**YOUR ASSIGNMENT**
Apart from the pictures, every entry below should be repeated exactly.

[Opening EXTRACTED RECORDS section]

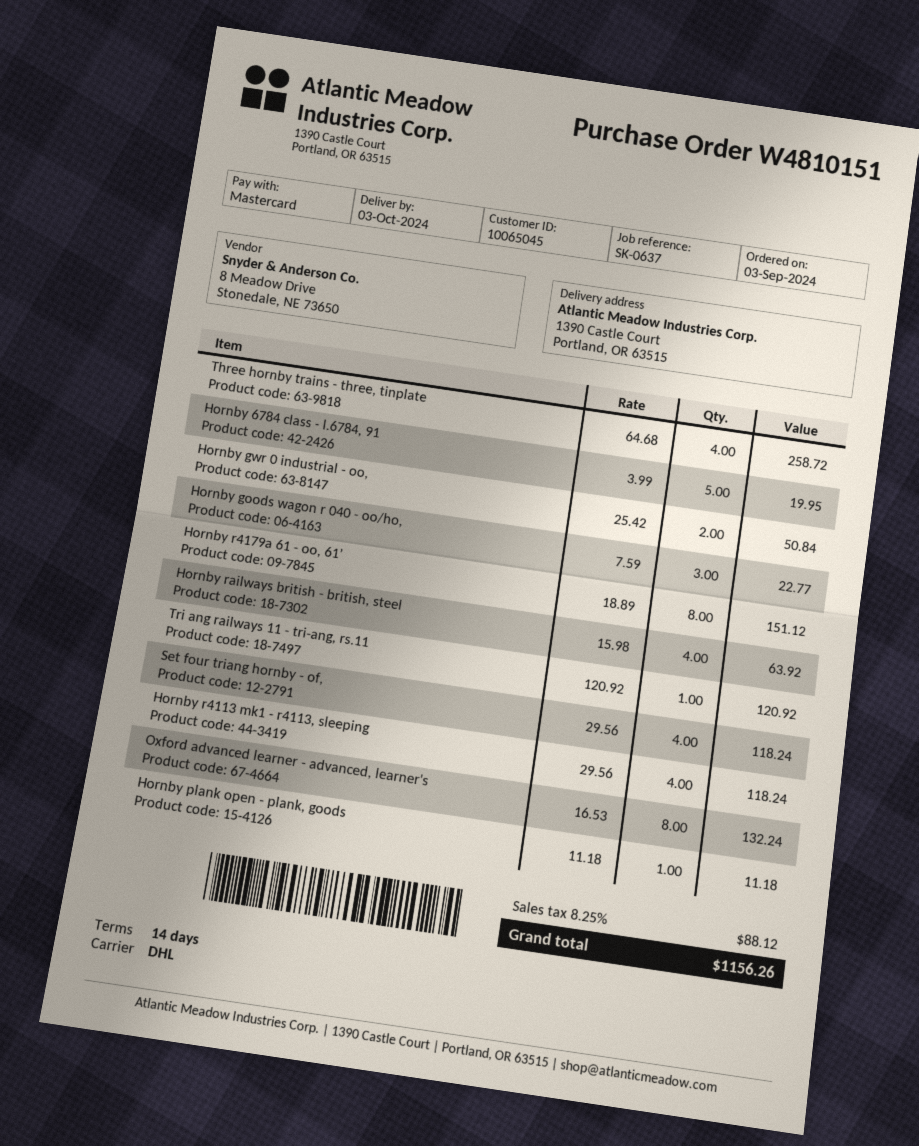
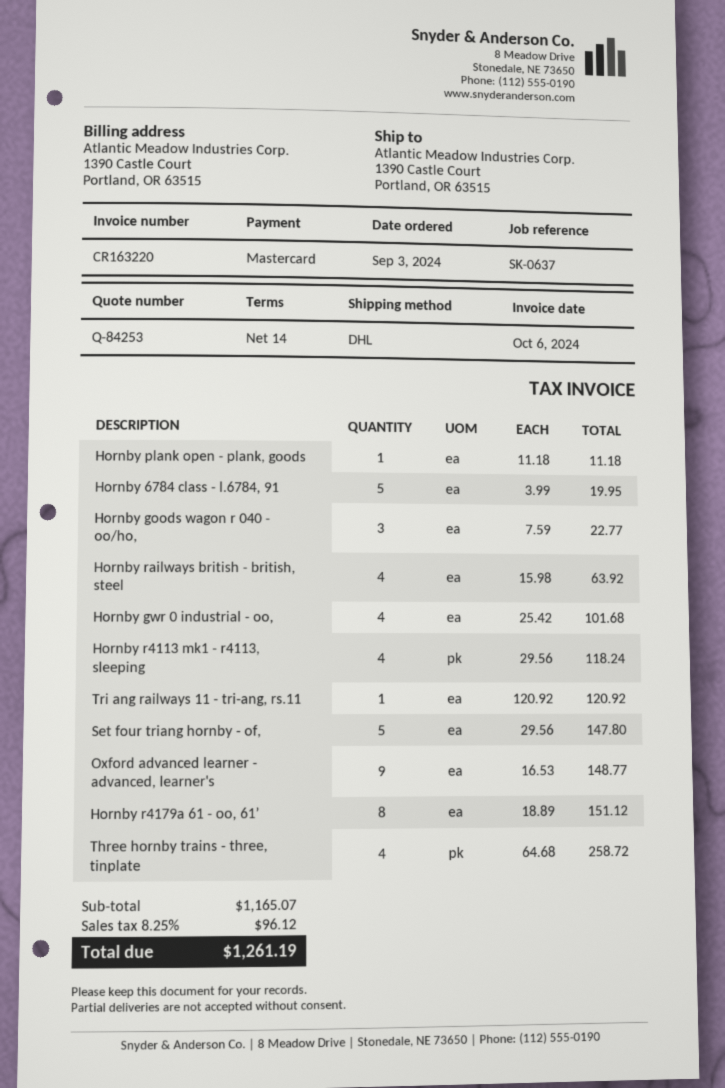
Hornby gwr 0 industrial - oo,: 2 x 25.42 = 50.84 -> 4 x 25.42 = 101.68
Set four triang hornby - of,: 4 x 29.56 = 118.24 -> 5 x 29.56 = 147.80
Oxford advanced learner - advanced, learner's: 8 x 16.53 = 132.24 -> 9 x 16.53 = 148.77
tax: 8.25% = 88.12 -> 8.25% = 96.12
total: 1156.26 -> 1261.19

[Closing EXTRACTED RECORDS section]

**PROBLEM SOLUTION**
Hornby gwr 0 industrial - oo,: 2 x 25.42 = 50.84 -> 4 x 25.42 = 101.68
Set four triang hornby - of,: 4 x 29.56 = 118.24 -> 5 x 29.56 = 147.80
Oxford advanced learner - advanced, learner's: 8 x 16.53 = 132.24 -> 9 x 16.53 = 148.77
tax: 8.25% = 88.12 -> 8.25% = 96.12
total: 1156.26 -> 1261.19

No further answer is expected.